How I wish to be carried back to one such night as this, she thought, turning away before Ewa noticed her tears. “It’s too close to curfew. You’ll be arrested.” Savka had learned to talk to her friend as if she were a child, for even a child would not be so impulsive.
“Nonsense, piękna,” Ewa said, using her pet name for Savka. Beautiful. She began to apply pancake foundation to her face. “I’ll be home before then.”
“Where did you get powder?” Savka asked. Along with soap and shampoo, cosmetics were a luxury only to be found at a price on the black market. Ewa laughed and struck a match to light a cigarette, waiting for the match to burn down and cool before using the charcoal to line her eyes.
Shortly after moving in, Savka had finally shared a version of her story, one peppered with a careful lie—that Taras had been stolen by the Red Army. As much as she wanted to tell her friend the truth—that she’d been shot by the NKVD and made deals with the Soviet officer and Kuzak to save her son—she knew she couldn’t. Ewa reminded her too much of Natalka, the fierce banderivka—a mystifying mix of courage, gumption, and annoying hubris—and Savka knew she could not fully trust her. Not yet.

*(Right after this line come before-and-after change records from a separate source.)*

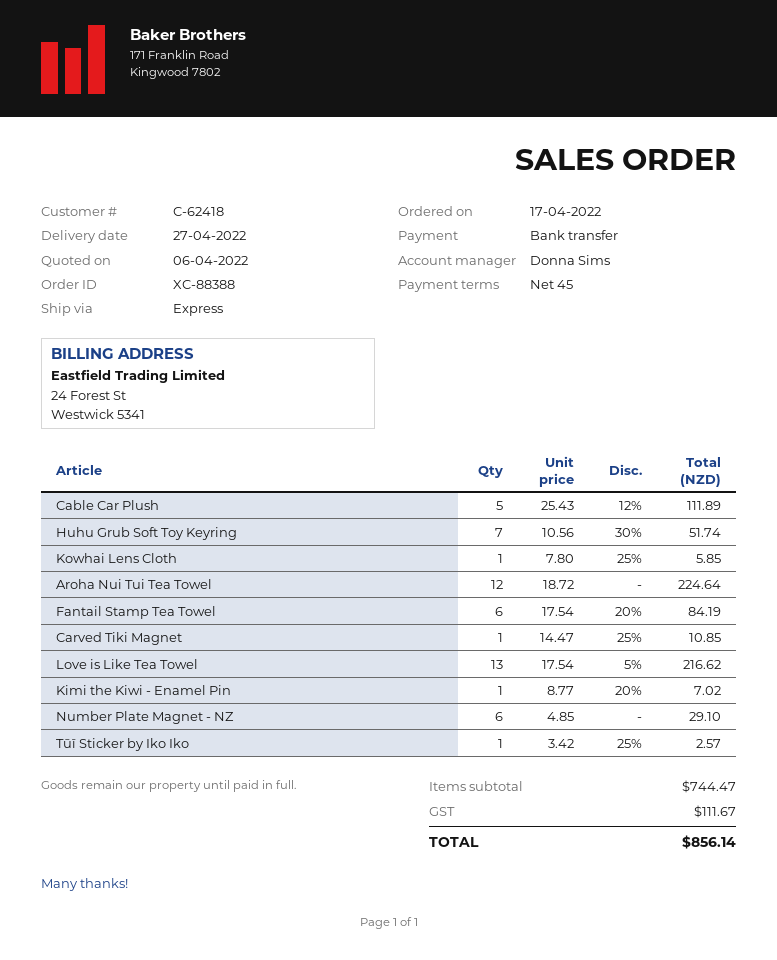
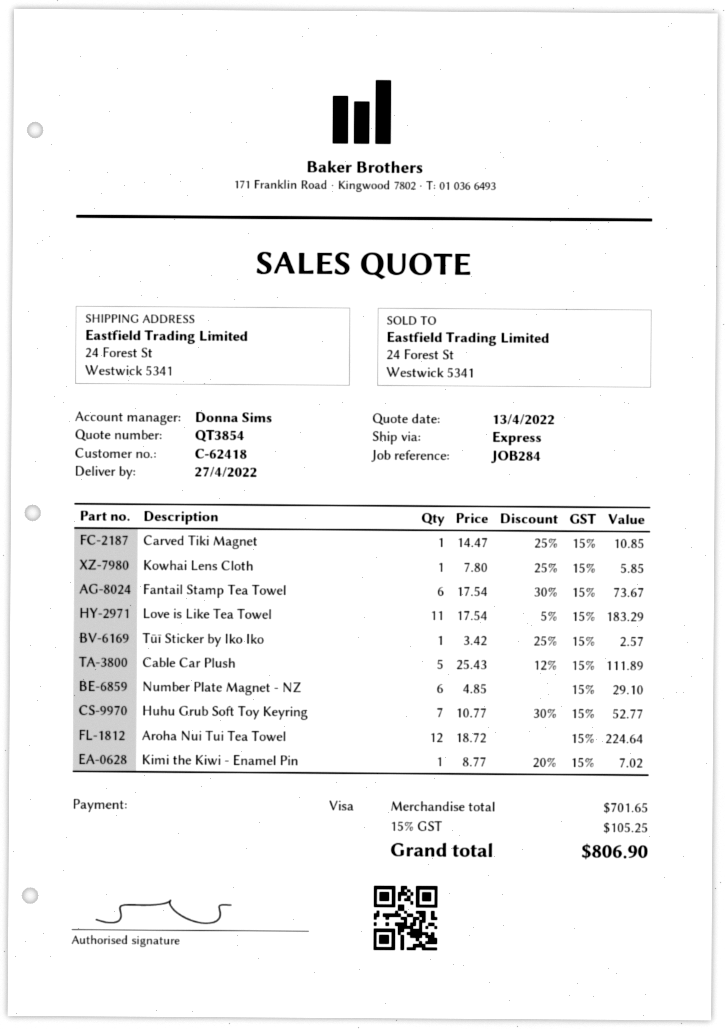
quote date: 2022-04-06 -> 2022-04-13
payment method: bank transfer -> Visa
Huhu Grub Soft Toy Keyring: 7 x 10.56 - 30% = 51.74 -> 7 x 10.77 - 30% = 52.77
Fantail Stamp Tea Towel: 6 x 17.54 - 20% = 84.19 -> 6 x 17.54 - 30% = 73.67
Love is Like Tea Towel: 13 x 17.54 - 5% = 216.62 -> 11 x 17.54 - 5% = 183.29
subtotal: 744.47 -> 701.65
tax: 111.67 -> 105.25
total: 856.14 -> 806.90

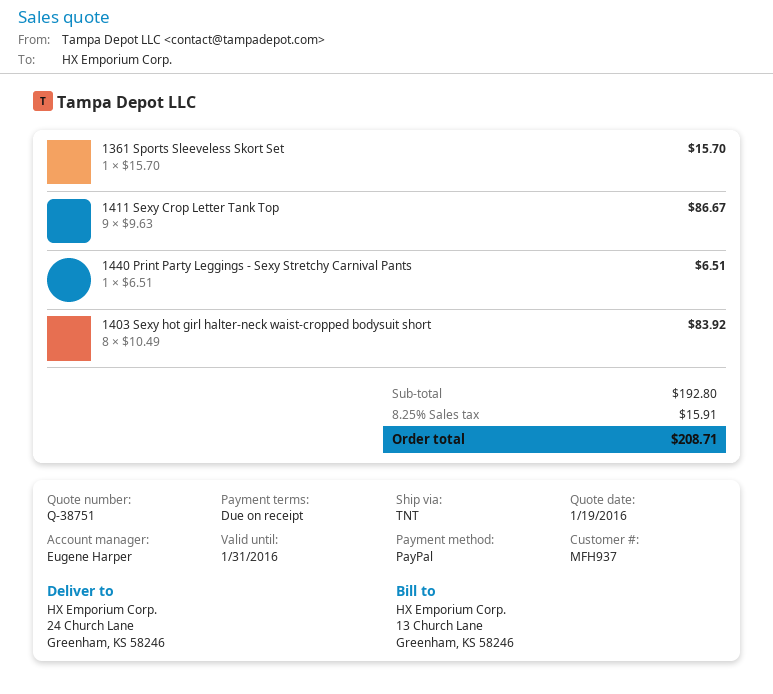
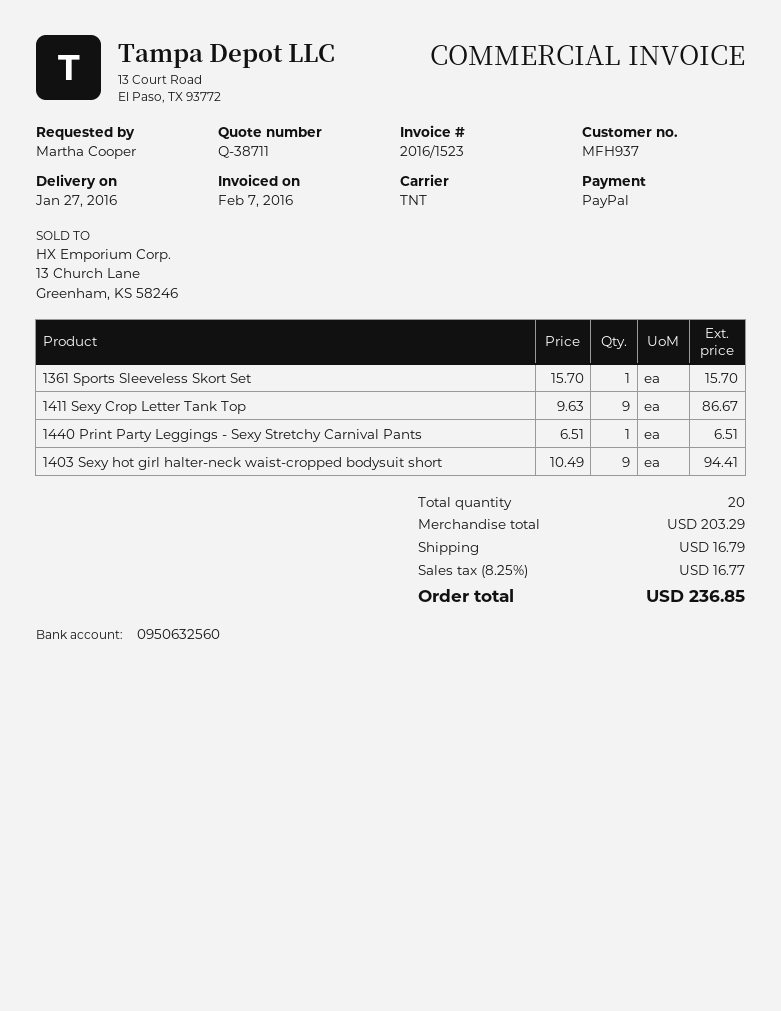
quote number: Q-38751 -> Q-38711
1403 Sexy hot girl halter-neck waist-cropped bodysuit short: 8 x 10.49 = 83.92 -> 9 x 10.49 = 94.41
subtotal: 192.80 -> 203.29
shipping: none -> 16.79
tax: 8.25% = 15.91 -> 8.25% = 16.77
total: 208.71 -> 236.85

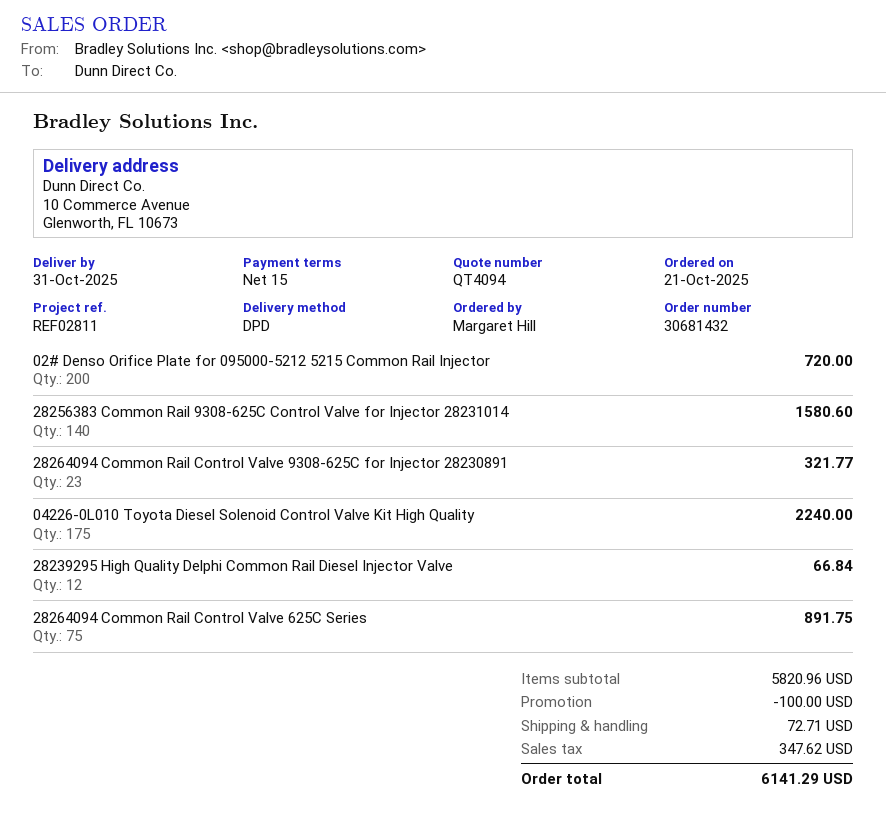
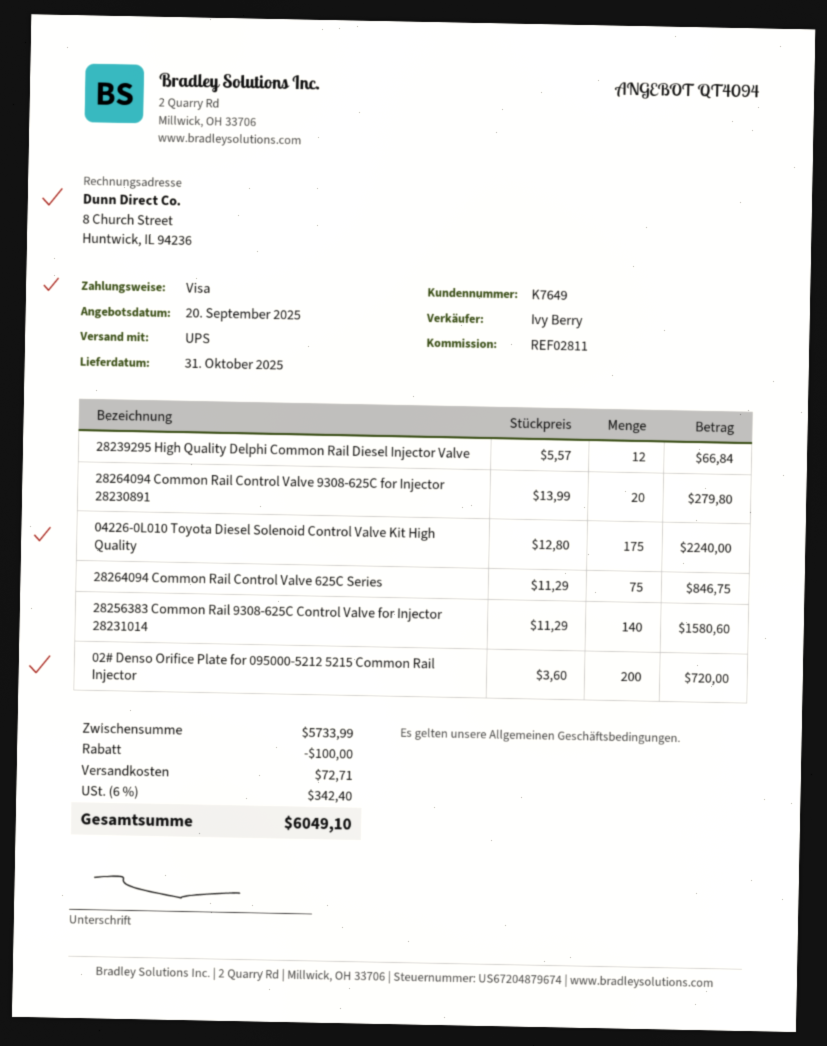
shipping method: DPD -> UPS
28264094 Common Rail Control Valve 9308-625C for Injector 28230891: 23 for 321.77 -> 20 for 279.80
28264094 Common Rail Control Valve 625C Series: 75 for 891.75 -> 75 for 846.75
subtotal: 5820.96 -> 5733.99
tax: 347.62 -> 342.40
total: 6141.29 -> 6049.10

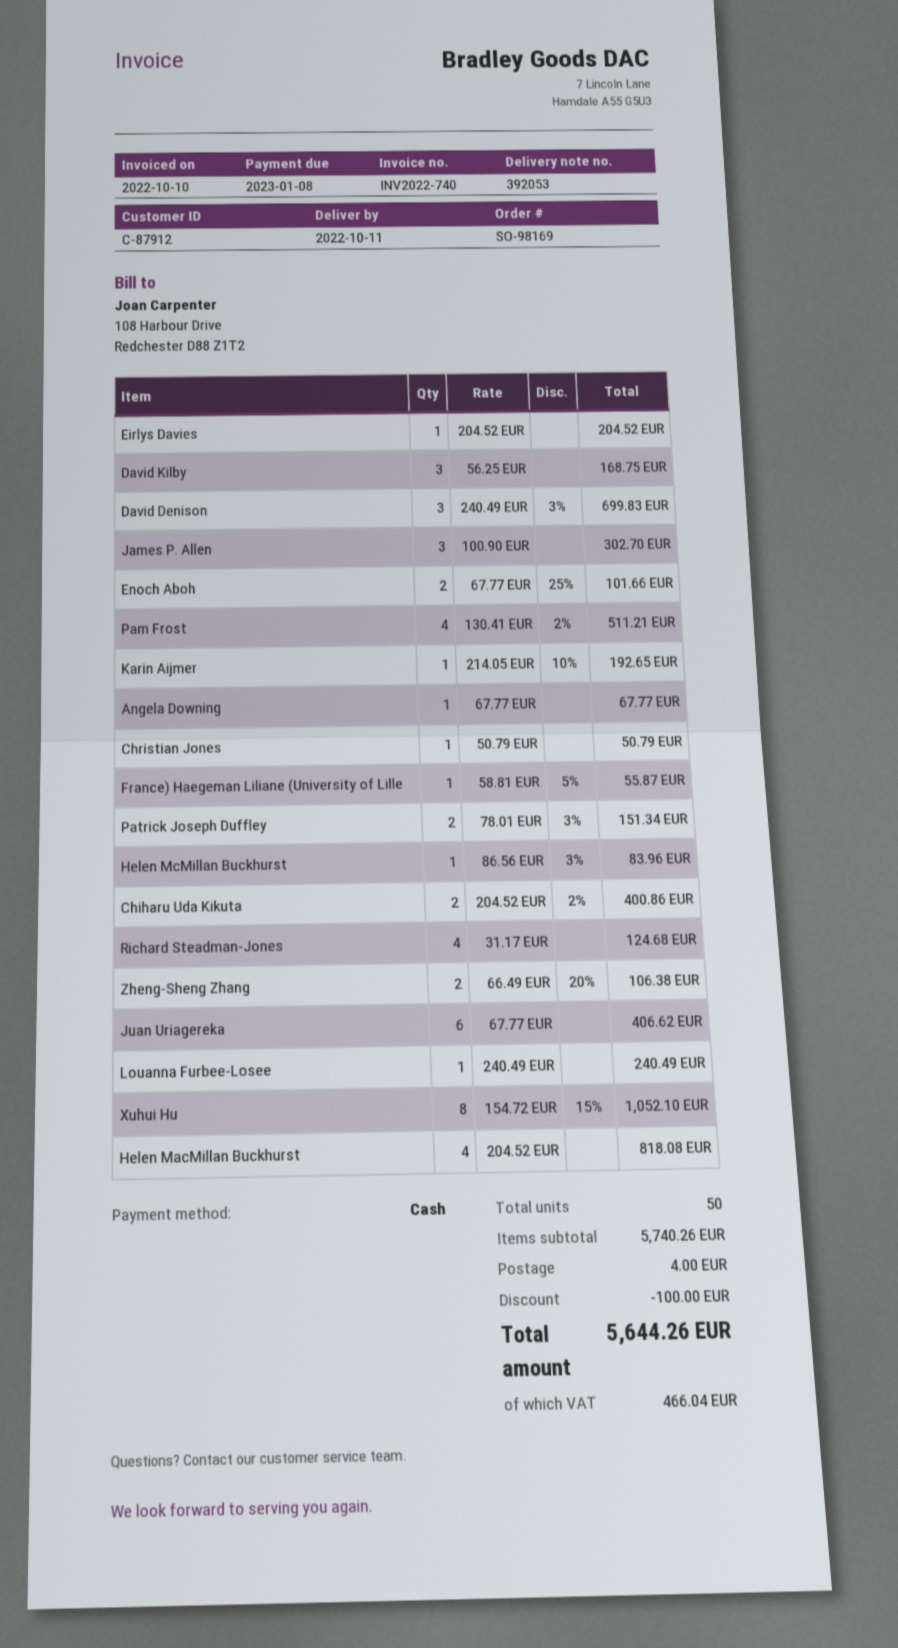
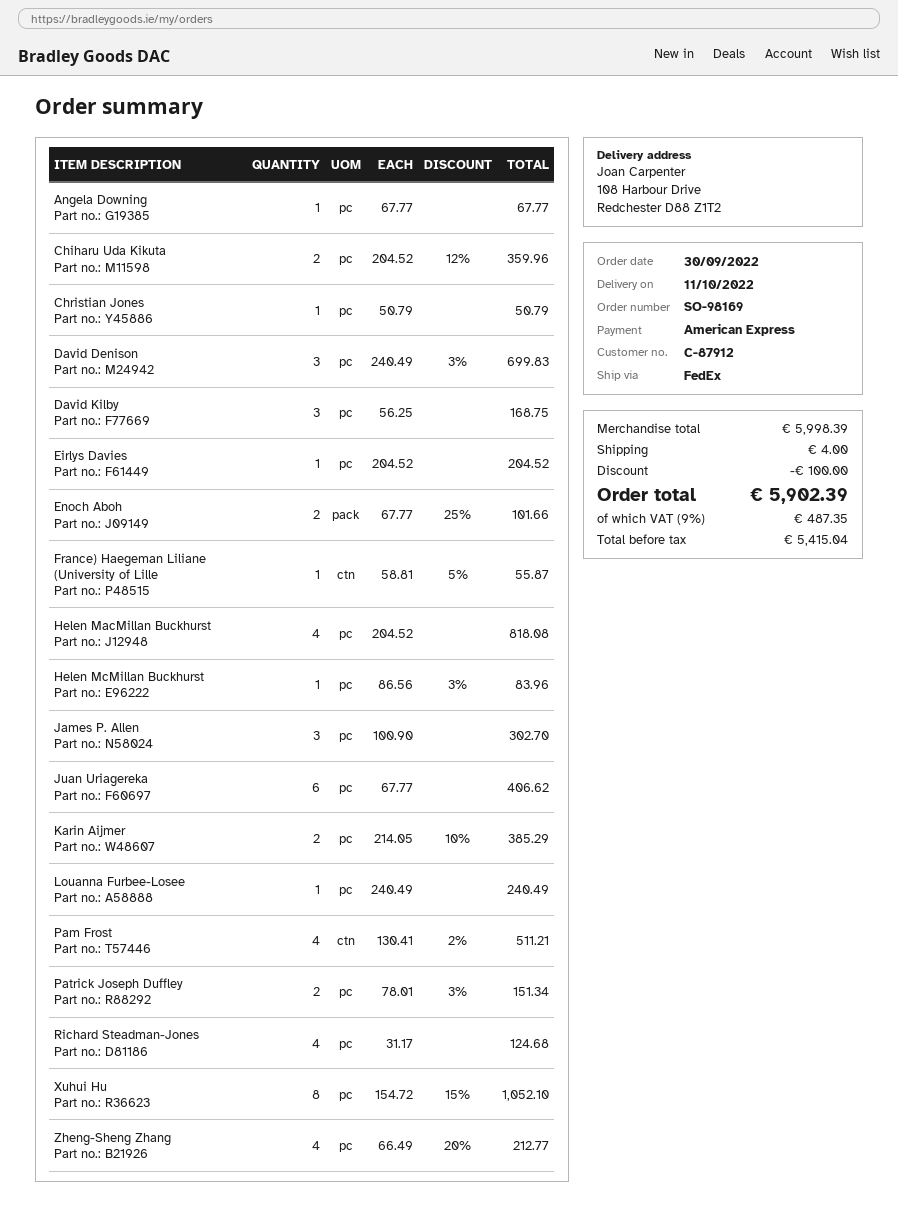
payment method: cash -> American Express
Karin Aijmer: 1 x 214.05 - 10% = 192.65 -> 2 x 214.05 - 10% = 385.29
Chiharu Uda Kikuta: 2 x 204.52 - 2% = 400.86 -> 2 x 204.52 - 12% = 359.96
Zheng-Sheng Zhang: 2 x 66.49 - 20% = 106.38 -> 4 x 66.49 - 20% = 212.77
subtotal: 5740.26 -> 5998.39
tax: 466.04 -> 487.35
total: 5644.26 -> 5902.39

She went to the window, her hands roaming gratefully over her pregnant belly. Everything had been taken from her, except for this miracle, this baby that grew within her.
Late afternoon sun glanced off the red tile rooftops. Across the Vistula River, a spiral of smoke from Soviet army cooking fires curled ominously to the sky, more battalions joining them each day. There’d been news that the Fourteenth Division had suffered heavy losses in a battle at the front, but they’d pulled back and marched south into Slovenia. If Savka’s husband had died, she’d never know. And if he was alive, how would he find her after the war?
“Why are you so on edge?” Ewa asked.
Because the Red Army is camped on the other side of this river, Savka wanted to say. And I fear a certain NKVD officer is coming for me. It was unreasonable, of course. Lieutenant Belyakov had no idea where she’d gone. She imagined him showing up in Deremnytsia months ago and learning that she’d been taken by a refugee doctor. Kraków was facing a Soviet invasion, and once again, so was she, who’d so recently escaped the front with her life.
“With our luck,” she said, looking over her shoulder at Ewa, “we’ll go into labor in the middle of the Russian advance.”
“A new baby will make you forget Taras,” Ewa said thoughtlessly, exhaling a plume of smoke.
Savka’s throat went dry. “No new baby could make me forget my son.” There were too many mornings where she awoke shuddering in horror, Taras’s shouts in her ears. The Soviet officer had demanded she perform an impossible task—spy on your husband, or your son dies—but she took no relief in the fact she no longer must follow his orders. Taras was innocent, taken as a bargaining chip and now faced a lifetime in purgatory because Marko was gone, and with him, the reason for their son’s kidnapping. She’d lost Taras forever.